Officially the penitentiary has existed since the eighteenth century, although human beings have imprisoned one another since the beginning of recorded time. The concept of the penitentiary was invented by Pennsylvania Quakers who chose the word from the Latin paenatentia, meaning repentance. Their technique consisted of isolating the inmate with little more than a Christian Bible. Although modern institutions provide various creature comforts and are presumably less draconian than their Quaker templates, a definitive method of rehabilitation has yet to be invented. In other words, we’ve come a certain way, but sustainable progress remains elusive. A comparison can be drawn to the military-industrial complex: modern warfare is obviously more sophisticated than even half a century ago, yet humans are no closer to achieving peace.
For the purposes of this essay I have used the term “prison” to refer to any institution where people are imprisoned. This includes any camp, farm, jail, or center that fits the description.
Not only have prisons become warehouses, the so-called corrections industry has become big business. Prison industries exploit cheap labor without offering incentives such as paid sick leave, stock options, vacation time, or a retirement package. Furthermore, skills acquired prior to incarceration are not encouraged as most prisons have a “no business” rule that prevents them from entering into unauthorized contracts with inmates. It is ludicrous to expect one to achieve rehabilitation if they aren’t allowed to make a decent living while on the inside.
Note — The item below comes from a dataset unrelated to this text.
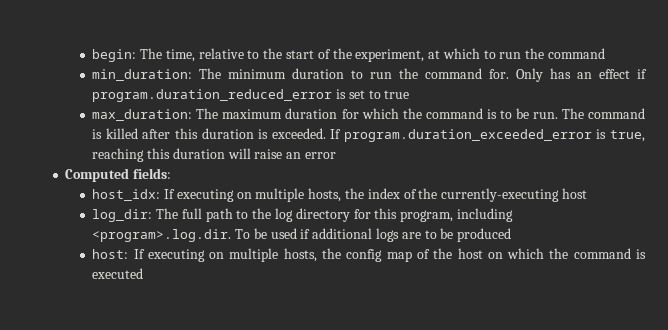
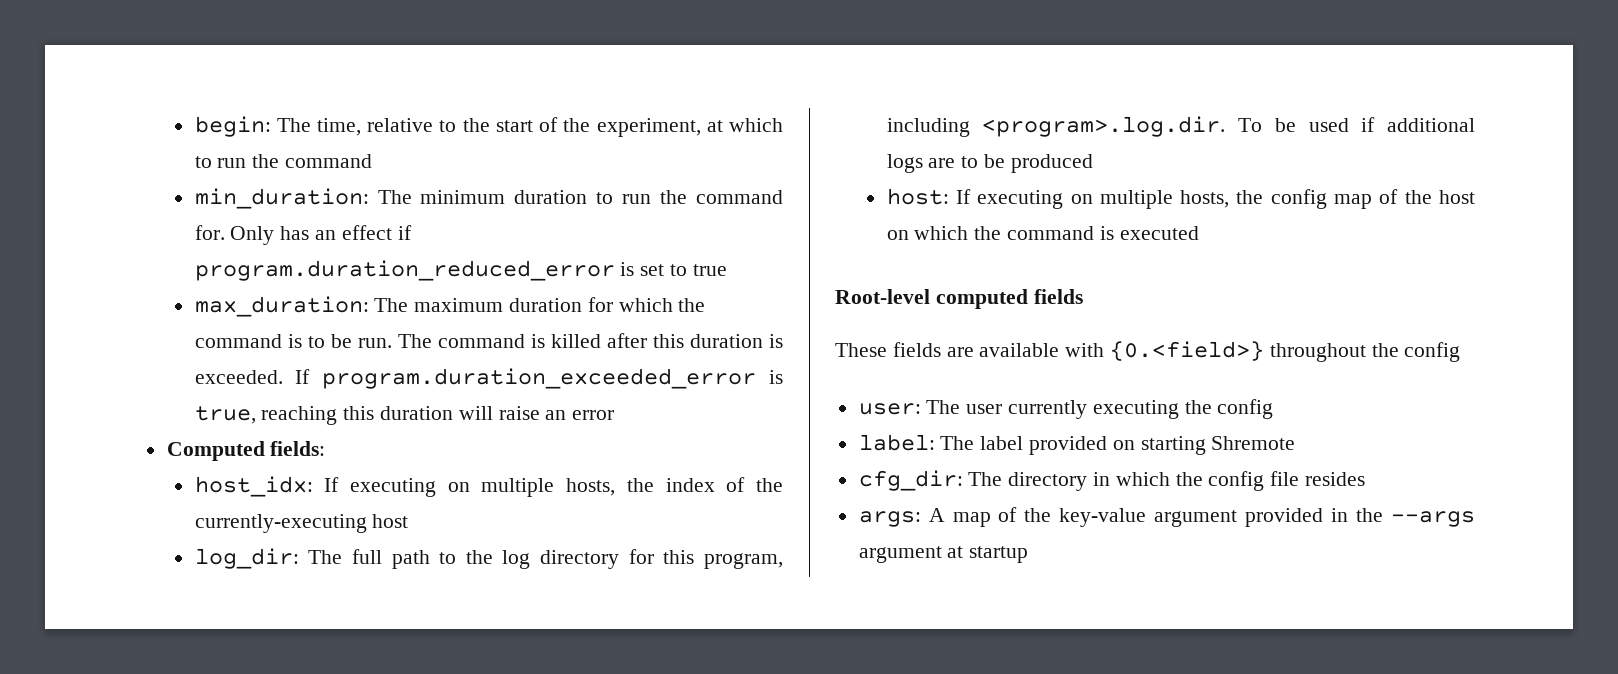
(144, 273) none -> [835,289,1083,309] [835,341,1461,362] [858,399,1274,419] [858,434,1296,455] [858,470,1366,491] [858,507,1475,527] [858,546,1029,563] // Root-level computed fields // These fields are available with {0.<field>} throughout the config // user: The user currently executing the config // label: The label provided on starting Shremote // cfg_dir: The directory in which the config file resides // args: A map of the key-value argument provided in the --args argument at startup

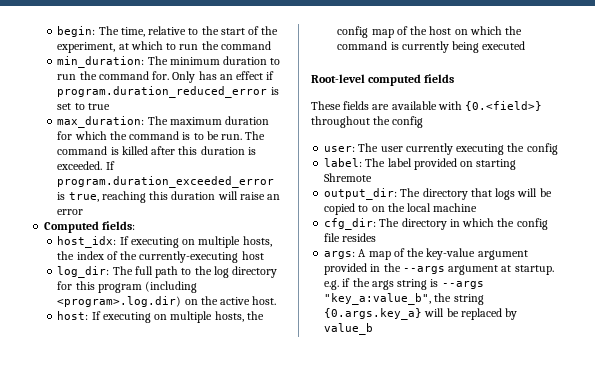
[704,553,784,569] [886,116,1475,137] [886,154,1093,173] program, including <program>.log.dir. To be used if additional logs are to be produced -> [97,281,198,293] [57,296,277,307] program (including <program>.log.dir) on the active host.
(1114, 233) none -> [401,41,480,53] currently being
(1296, 443) none -> [324,188,552,200] [324,203,478,215] // output_dir: The directory that logs will be copied to on the local machine
[969,546,1029,563] startup -> [514,265,554,275] [324,278,484,290] [324,293,484,305] [324,308,518,320] [324,323,374,335] startup. e.g. if the args string is --args "key_a:value_b", the string {0.args.key_a} will be replaced by value_b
The vast majority of those detained will be released someday. They should be treated as such—not as a number but as a future neighbor. Allowing them to engage in the free market economy while incarcerated would be beneficial for everyone. The freedom to invest, advise, and earn should not be compromised by confinement. Limited earning potential has always been a hallmark of the system. Not only does this put the prisoner at a severe disadvantage upon release, it denies victims and the state the right to receive speedy restitution.
Property restrictions and rules against fraternizing also discourage the artistic and intellectual growth of the incarcerated. Not being able to directly access the Internet or own more than a few books at a time make serious research difficult.
Statistics consistently show that prisoners who have a strong support network of friends and family have a lower rate of recidivism. Rehabilitation advocates should then ask why more isn’t being done to foster these relationships. Currently only a handful of states allow some form of conjugal visiting. Of those that do it is typically mandatory for the prisoners to have been married before their incarceration in order to be eligible. The “family visiting” programs or similar practices are often denied to lifers or out-of-state transfers.
More commonly known is the fact that most jails (places where the majority of the population has not been convicted of a crime) allow only brief no-contact visitation and notoriously place unreasonable restrictions on correspondence. This includes limiting the number of pages, rising costs of commissary-purchased envelopes, or restrictions on photographs considered too revealing. The prisoner’s heart is not caged but our means of expressing it certainly are.
In conclusion, we must look at the apparent character of the human psyche. Not just of the criminal mind but human nature as a whole. Our inclination towards greed, lust, revenge, and addiction transcend age, gender, or social class. Our base motivations are often the same, fueled by money and love. At the risk of sounding inelegant, this author proposes that the very same incentives that inspire crime can be instrumental in prisoner reform.